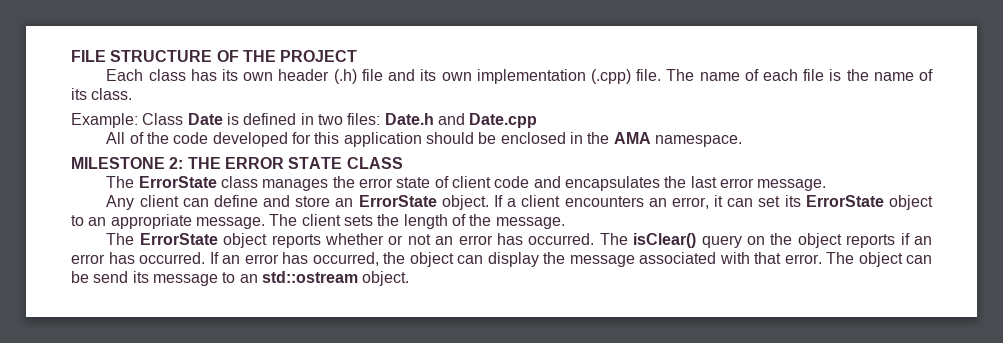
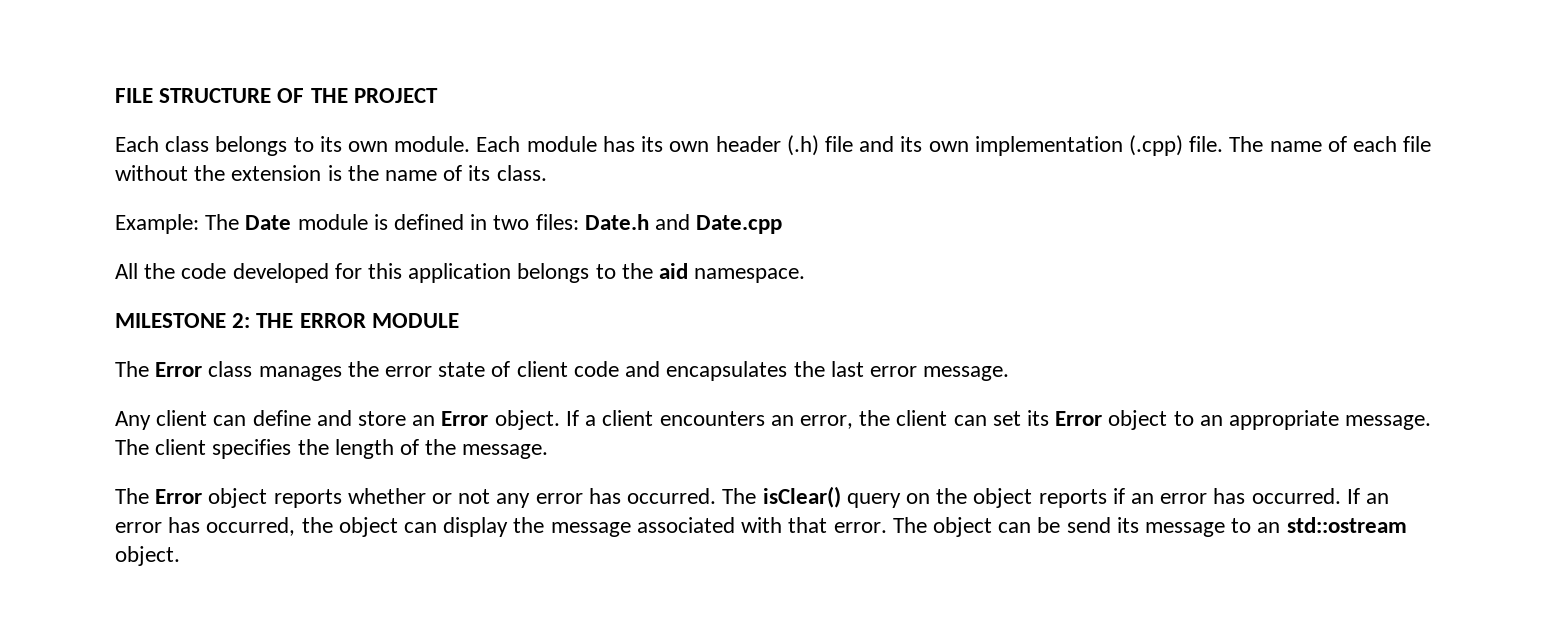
- Each class has its own header (.h) file and its own implementation (.cpp) file.
+ Each class belongs to its own module. Each module has its own header (.h) file and its own implementation (.cpp) file.
- The name of each file is the name of its class.
+ The name of each file without the extension is the name of its class.
- Example: Class Date is defined in two files: Date.h and Date.cpp
+ Example: The Date module is defined in two files: Date.h and Date.cpp
- All of the code developed for this application should be enclosed in the AMA namespace.
+ All the code developed for this application belongs to the aid namespace.
- MILESTONE 2: THE ERROR STATE CLASS
- The ErrorState class manages the error state of client code and encapsulates the last error message.
+ MILESTONE 2: THE ERROR MODULE
+ The Error class manages the error state of client code and encapsulates the last error message.
- Any client can define and store an ErrorState object.
+ Any client can define and store an Error object.
- If a client encounters an error, it can set its ErrorState object to an appropriate message.
+ If a client encounters an error, the client can set its Error object to an appropriate message.
- The client sets the length of the message.
+ The client specifies the length of the message.
- The ErrorState object reports whether or not an error has occurred.
+ The Error object reports whether or not any error has occurred.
* * * *
**Problem details:** Search the entries for the line holding "specifies the length of the message.". Return that line and the ones after it through the last, exactly.

**Answer below:**
+ The client specifies the length of the message.
- The ErrorState object reports whether or not an error has occurred.
+ The Error object reports whether or not any error has occurred.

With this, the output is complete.